Originally the problem was that, seemingly randomly, if there was a clip on the main storyline and an image or clip above it that both started on the same frame, the clip on the top would be shifted to the right so that it didn’t start at the same time. So like the frames on the two storylines weren’t aligned. But it wasn’t shifted over a whole frame; it was shifted over by a small fraction of a frame. If I dragged the beginning of the clip over to try to get them lined up, the beginning of the clip would extend to the left by a whole frame, so that it was still off by that small fraction. This problem would start at some point on the timeline, and within its own storyline would propagate down for the rest of the video, so that any other clip or image in that storyline was also “off”. This shouldn’t even be possible because you can’t edit video at the sub-frame level. I tried to draw a rudimentary picture:
This is a problem because for a fraction of a frame, the tiny amount of exposed clip B flashes on the screen before the overlaid image appears. So it looks like a flash frame. Every time this would happen, I would have to travel left down the story line until I saw where the problem started, and delete that clip or image from the storyline and drag it back from the media browser, sometimes I had to drag the image around or mess with the clips underneath it, etc. But eventually the problem would suddenly go away and things would be properly aligned again.
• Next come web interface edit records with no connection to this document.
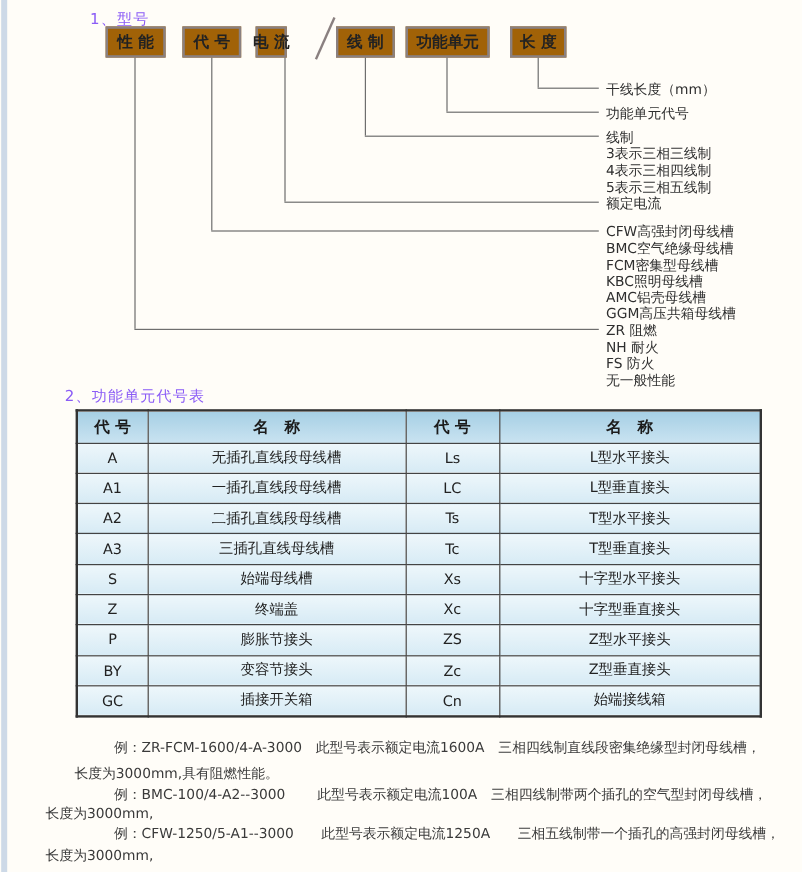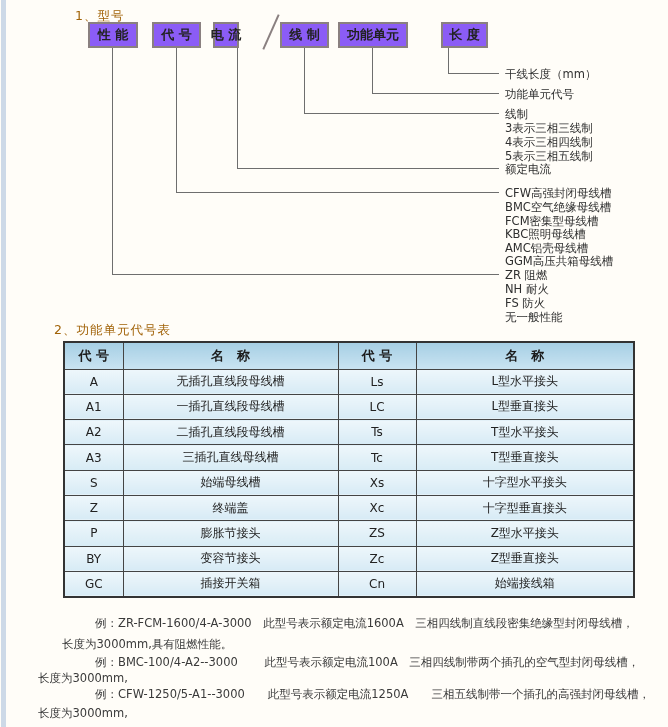"1、型号" .sec-title { color: #a16207 -> #8b5cf6 }
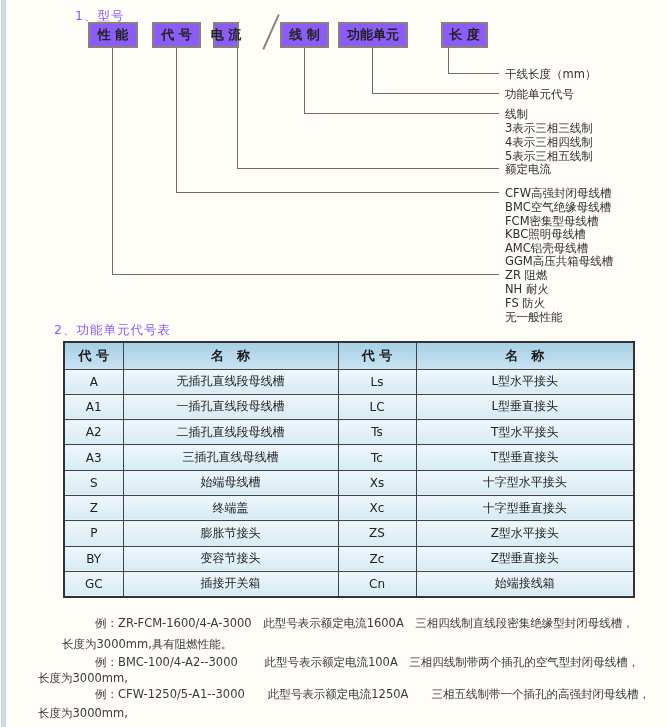"性 能" .dbox { background: #8b5cf6 -> #a16207 }
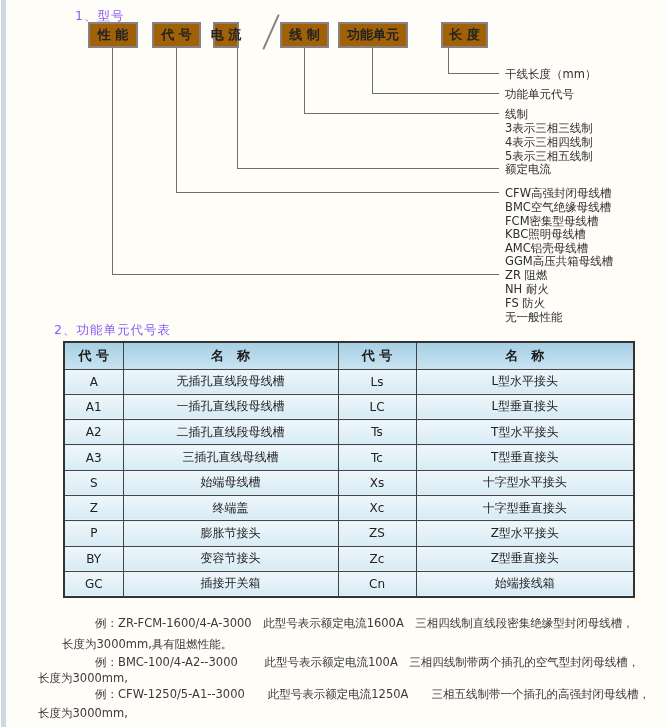"长 度" div.dbox { margin-left: 16px -> none }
Now the problem has gotten worse (or this is a whole separate problem and the old one went away). Now, the clips are all properly visually lined up on the frame markers, but the clips don’t always end on the frame that they look like they do. In this case, I was able to take a video, which I posted on Twitter. As you can see in these two videos, it doesn’t matter if it’s a video clip or an image. It looks like the interface between two clips is on one frame, but actually it’s on the next one. If you render one clip but not the other, you can even see that the dotted line disappears over the first frame of the non-rendered clip.
https://twitter.com/CGQuarterly/status/1019434007614746624
https://twitter.com/CGQuarterly/status/1019440034917769217So after I posted these two videos, I created a new project in my library, and copied the entire contents off of the original timeline and onto the timeline of the new project. When I did this, a bunch of gaps appears between the clips on the main storyline. So I deleted them, and things seemed to be acting normally. But now, when I bring two clips or images into the storyline above the main, one clip will lift the other up into the next-higher storyline (as if one clip is too long and is encroaching into the space of the other clip), even though visually they are properly lined up so that the second clip starts on the frame after the first one ends. This is obviously a problem because I can’t create transitions between the clips, and also it just shouldn’t be happening.
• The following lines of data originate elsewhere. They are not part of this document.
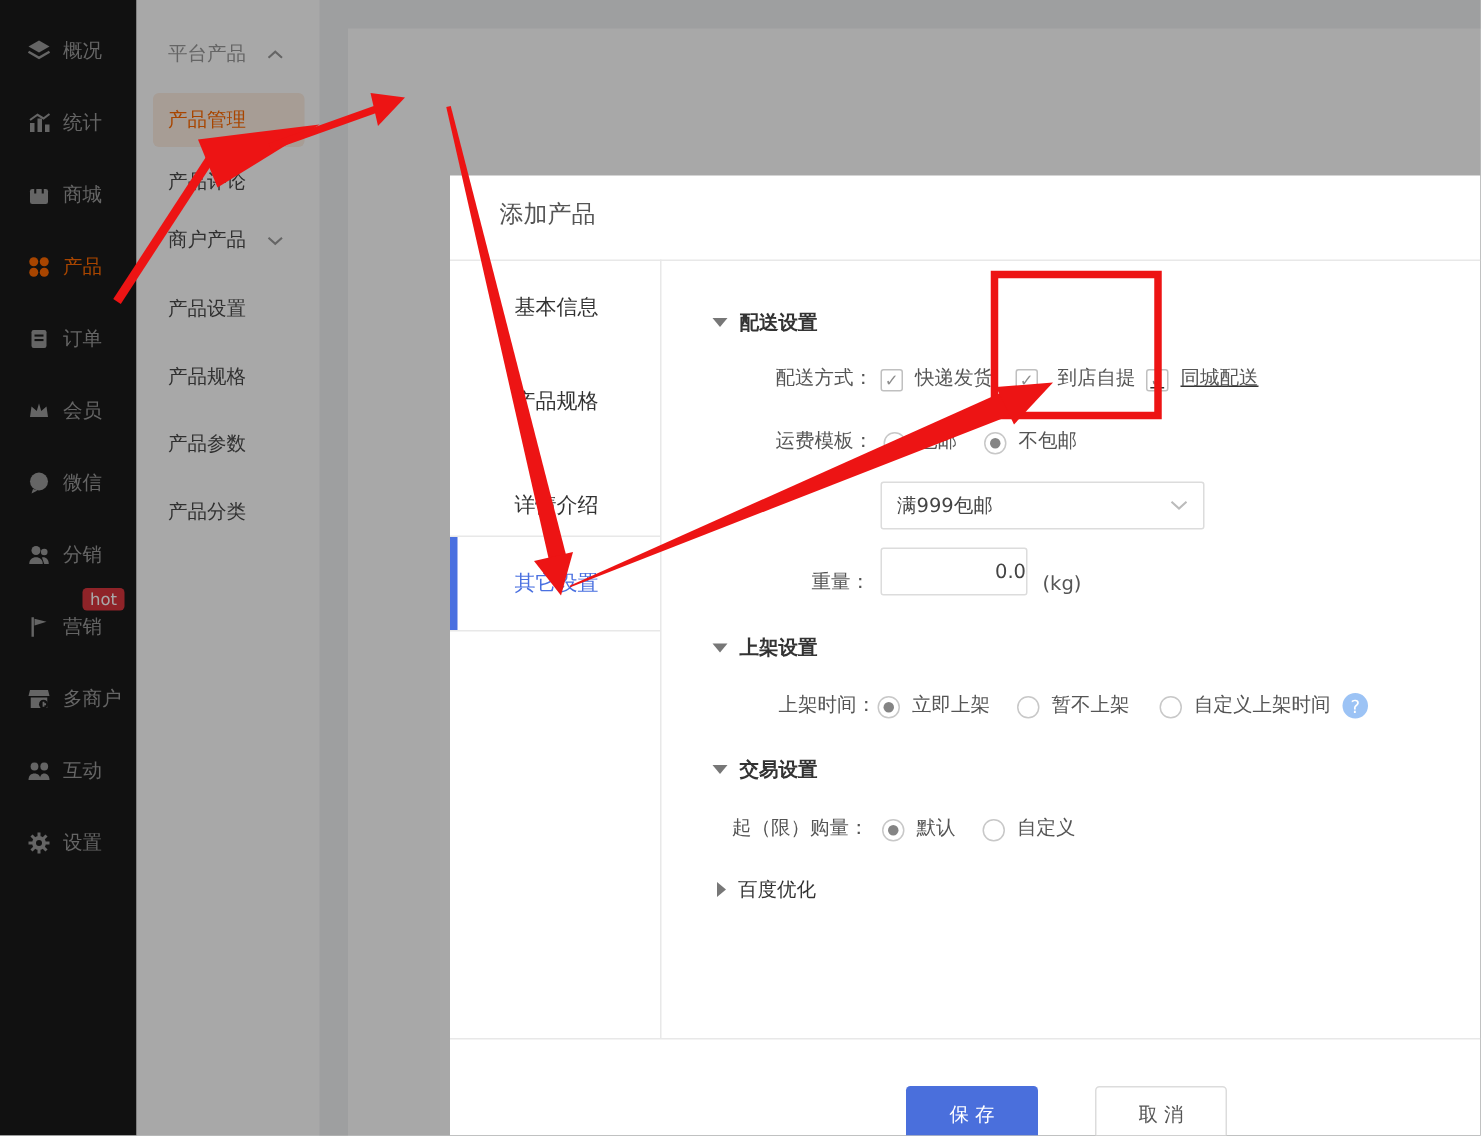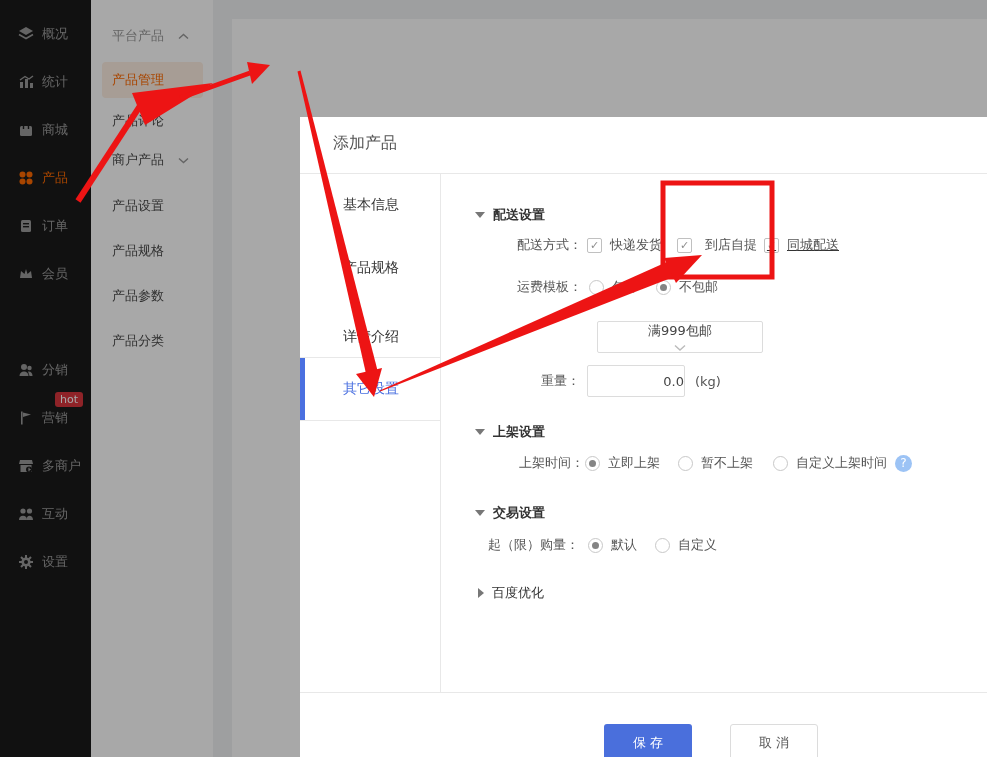"配送方式：" .row { align-items: center -> flex-end }
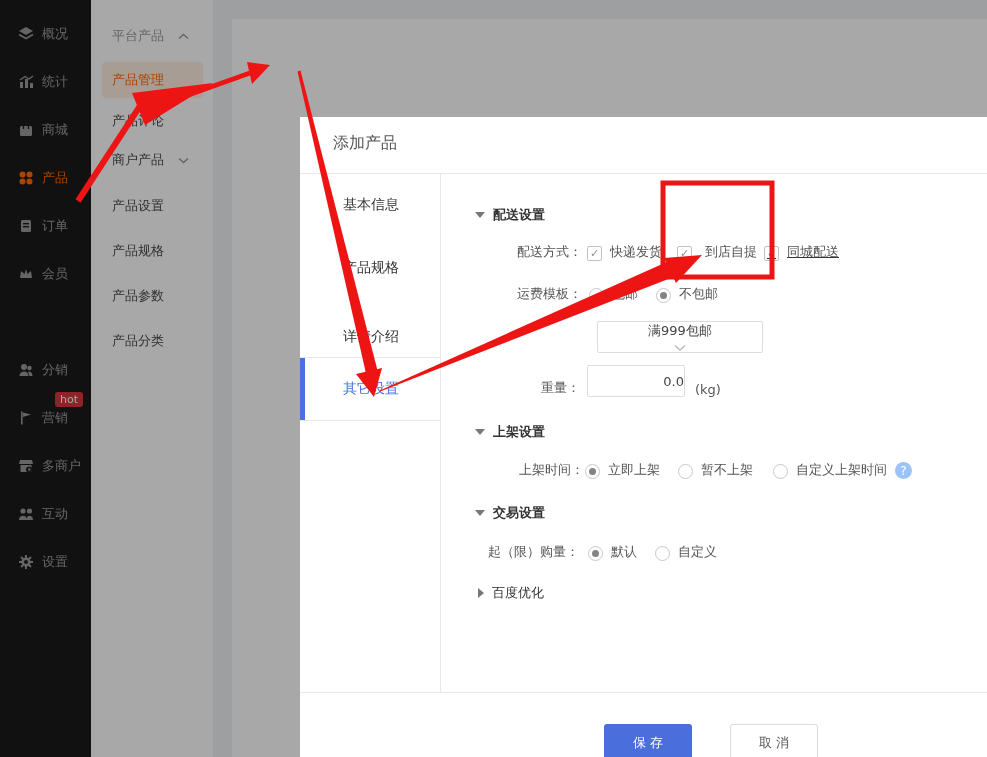"微信" div.sd-item { html: none -> <div> <svg> <circle></circle> <path></path> </svg> <span>微信</span> </div> }
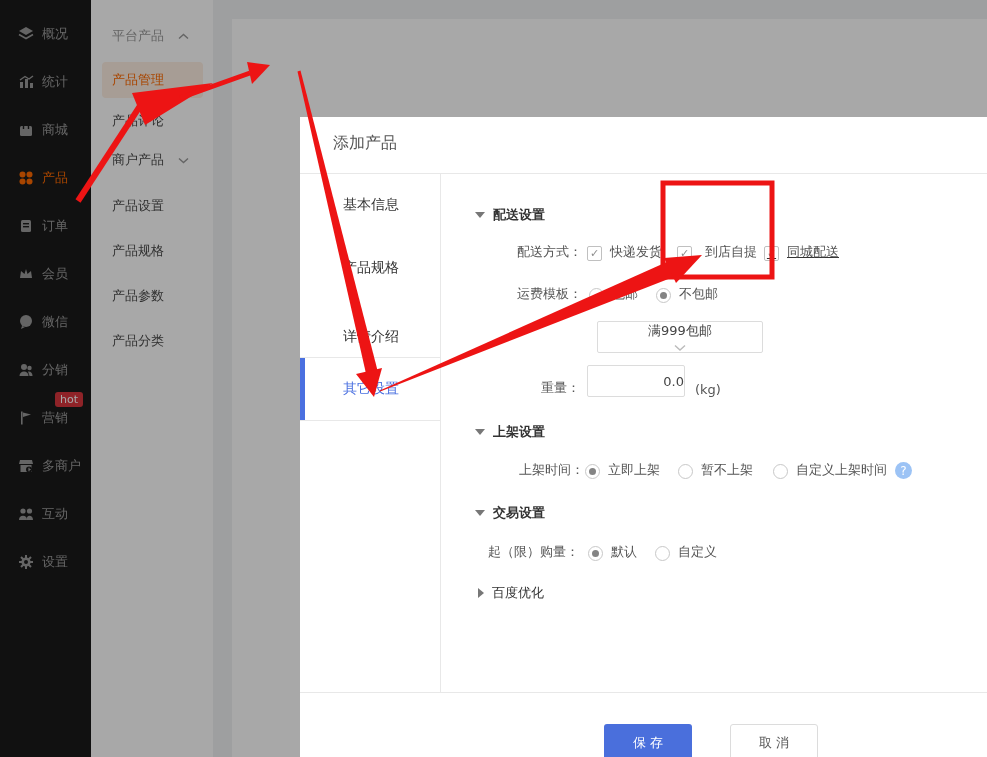"满999包邮" div.mselect { flex-direction: column -> none; left: 297px -> 287px; width: 166px -> 216px }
Again, I have been experiencing these issues since I was using 10.2, but I have had the same library the whole time. So I don’t know if it’s possible that something is slowly becoming more corrupt in my library? Is this just some kind of user error? I’m pulling my hair out, because I am losing a lot of hours just troubleshooting and fixing these problems instead of just editing my videos, and I have deadlines to meet. Any help would be greatly appreciated.